“Itisover,” Alix said, steeling her face into neutrality.
Oscar raised his brow. “Over, except for when it’s not?”
“Over, except for when I’m… bored,” Alix shot back, grinning even as her cheeks warmed. She hated how transparent she was with them. They saw through every bluff, every cocky shrug. She could joke about it, but part of her knew it wasn’t just boredom that had her answering Kirstin’s late-night texts or keeping people at arm’s length. It was habit. It was safety. It was easier to laugh than to admit how much of her still lived in that quiet space between wanting to be chosen and knowing she probably wouldn’t be.
“Girl,” Lola groaned, throwing herself dramatically against the booth. “You need a hobby that isn’t bad tattoos or worse exes.”
“That’s a low blow,” Alix said, raising her middle finger tattooed with a scissor like it was proof of dignity instead of the exact opposite.
Oscar shoved her phone back across the table. “Delete Kirstin. Or I will. Hand it over.”
Alix laughed, flipping her phone face down. “Relax, Dad. I’m not texting back.”
Before either of them could argue, her phone buzzed again.
Both Oscar and Lola lunged for it. Lola got there first, nearly sloshing her whiskey all over the table as she grabbed it. “If that’s Kirstin, I’m blocking her myself?—”
She froze, then tilted her head. “Huh. You have a new Breakup Buddy.”
Alix snatched the phone back, frowning at the screen. A fresh message lit up from someone with the screen name GoGatorsESQ.
GoGatorsESQ
Heartbreak connoisseur? Does that mean you’re an expert at curing or causing?
Oscar leaned across the table, smirking. “Sounds like trouble.”
Lola rolled her eyes. “Good thing Alix collects trouble like other people collect houseplants. Except hers don’t die, they just text her at two in the morning.”
Alix ignored them, tipping back the last of her beer while her thumbs flew. She didn’t even have to think about the reply — it spilled out easily, the way her best lines always did with a little liquid confidence. She called herself Charon, the ferryman who transported souls into the underworld, but made a sly reference about steering poor soulsoutof hell. It was a stretch, but it was also an easy way to sus out if the woman she was talking to was smart enough to volley a little intelligent banter.
She grinned to herself as she hit send, almost picturing the look on GoGatorsESQ’s face.
Oscar groaned. “Oh God. You’re flirting with someone who likes gators. Do you think they even have all their teeth?”
“I’m not flirting,” Alix said, sliding her phone away. “I’m… mythologizing.”
“Same thing,” Lola muttered. “At least the ESQ implies them being a lawyer.”
“What?
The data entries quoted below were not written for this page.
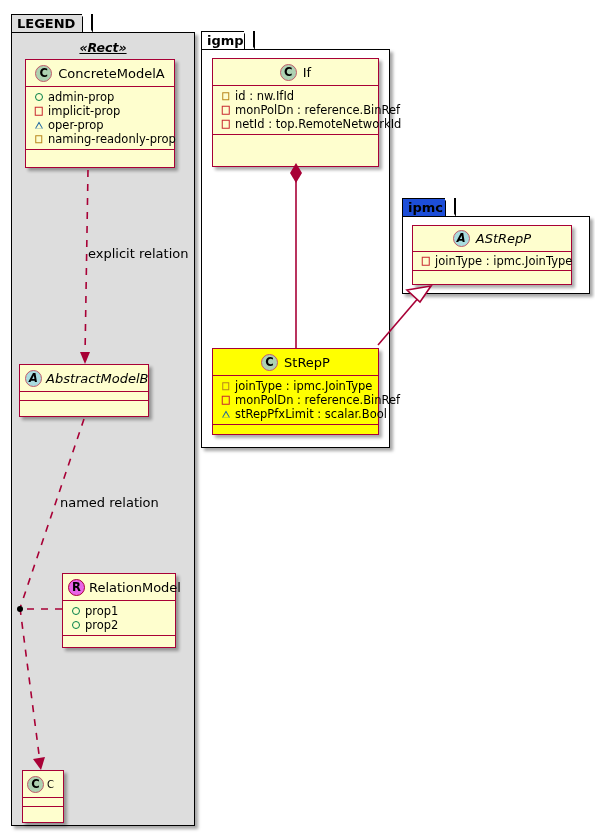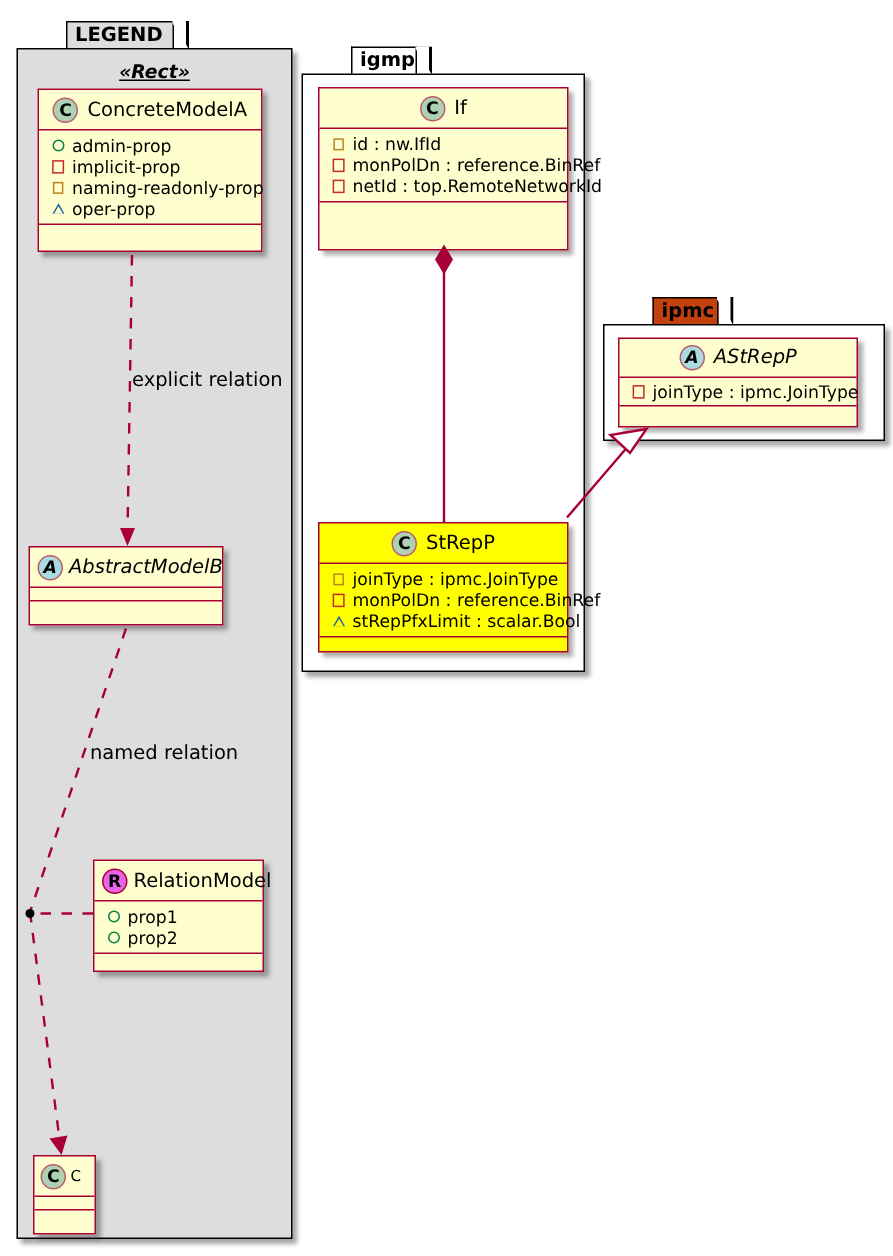--- a/index.html
+++ b/index.html
@@ -26,21 +26,20 @@
     position: absolute;
     box-sizing: border-box;
     border: 1.5px solid #000000;
     border-bottom: none;
     font-size: 13px;
     font-weight: bold;
     color: #000000;
     line-height: 17px;
     padding: 0 4px 0 5px;
     white-space: nowrap;
-    margin-left: 33px;
   }
   .pkg-tab .fold {
     position: absolute;
     right: -11px;
     top: -1.5px;
     width: 11px;
     height: 19px;
     overflow: hidden;
   }
   .pkg-tab .fold::after {
@@ -59,21 +58,21 @@
     border-left: 11px solid transparent;
     border-top: 19px solid #ffffff;
     z-index: 2;
   }
 
   #legend-pkg { background: #dddddd; }
   #igmp-pkg   { background: #ffffff; }
   #ipmc-pkg   { background: #ffffff; }
   #legend-tab { background: #dddddd; }
   #igmp-tab   { background: #ffffff; }
-  #ipmc-tab   { background: #c2410c; }
+  #ipmc-tab   { background: #1d4ed8; }
 
   
   .stereotype {
     position: absolute;
     font-size: 12.5px;
     font-style: italic;
     font-weight: bold;
     color: #000000;
     text-align: center;
   }
@@ -223,30 +222,30 @@
         </span>
       <span>admin-prop</span>
     </div>
     <div class="attr">
       <span class="glyph g-square">
           <i></i>
         </span>
       <span>implicit-prop</span>
     </div>
     <div class="attr">
+      <span class="glyph g-triangle">
+          <i></i>
+        </span>
+      <span>oper-prop</span>
+    </div>
+    <div class="attr">
       <span class="glyph g-diamond">
           <i></i>
         </span>
       <span>naming-readonly-prop</span>
-    </div>
-    <div class="attr">
-      <span class="glyph g-triangle">
-          <i></i>
-        </span>
-      <span>oper-prop</span>
     </div>
   </div>
   <div class="cls-foot"></div>
 </div>
 
 <div class="cls" style="left:19px; top:364px; width:130px; height:53px;">
   <div class="cls-head" style="justify-content:flex-start; padding-left:5px; gap:4px;">
     <span class="badge badge-A">A</span>
     <span class="cls-title abstract">AbstractModelB</span>
   </div>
How?” Oscar asked.
“Esquire,” Lola said by way of explanation.
“Isn’t that, like, a magazine?” Oscar looked between Alix and Lola, clearly not understanding.
“It’s a good thing you’re so handsome,” Lola cooed, reaching to ruffle Oscar’s hair.
By last call, she was loose-limbed and grinning, Docs scuffing against the pavement as she tugged her longboard from where it had been leaning just inside the front door of the bar. The ride home was only a few blocks, the Silver Lake streets mostly quiet at this hour, the air finally cool after a fall day that had baked the city.
She pushed off, wheels humming, phone buzzing again in her pocket. The night wrapped around her — neon bleeding into shadow, wind stinging her cheeks, the kind of small freedom that made everything else fall away.
By the time she coasted up to the cracked walkway of her little bungalow, her buzz had thinned to a warm hum. The place looked half-asleep under the porch light — peeling paint, sagging gutters, the swing creaking in the breeze. Inside, her roommate, Phyllis, was probably already tucked in with her crossword puzzles and a cup of chamomile.
Alix dropped her board against the steps and sank onto the swing, the chain groaning as it took her weight. She dug her phone out, thumb hovering over the BB chat.
Scissorsaurus
What about you, Gator? Has one stupid Julie really ruined your belief in love?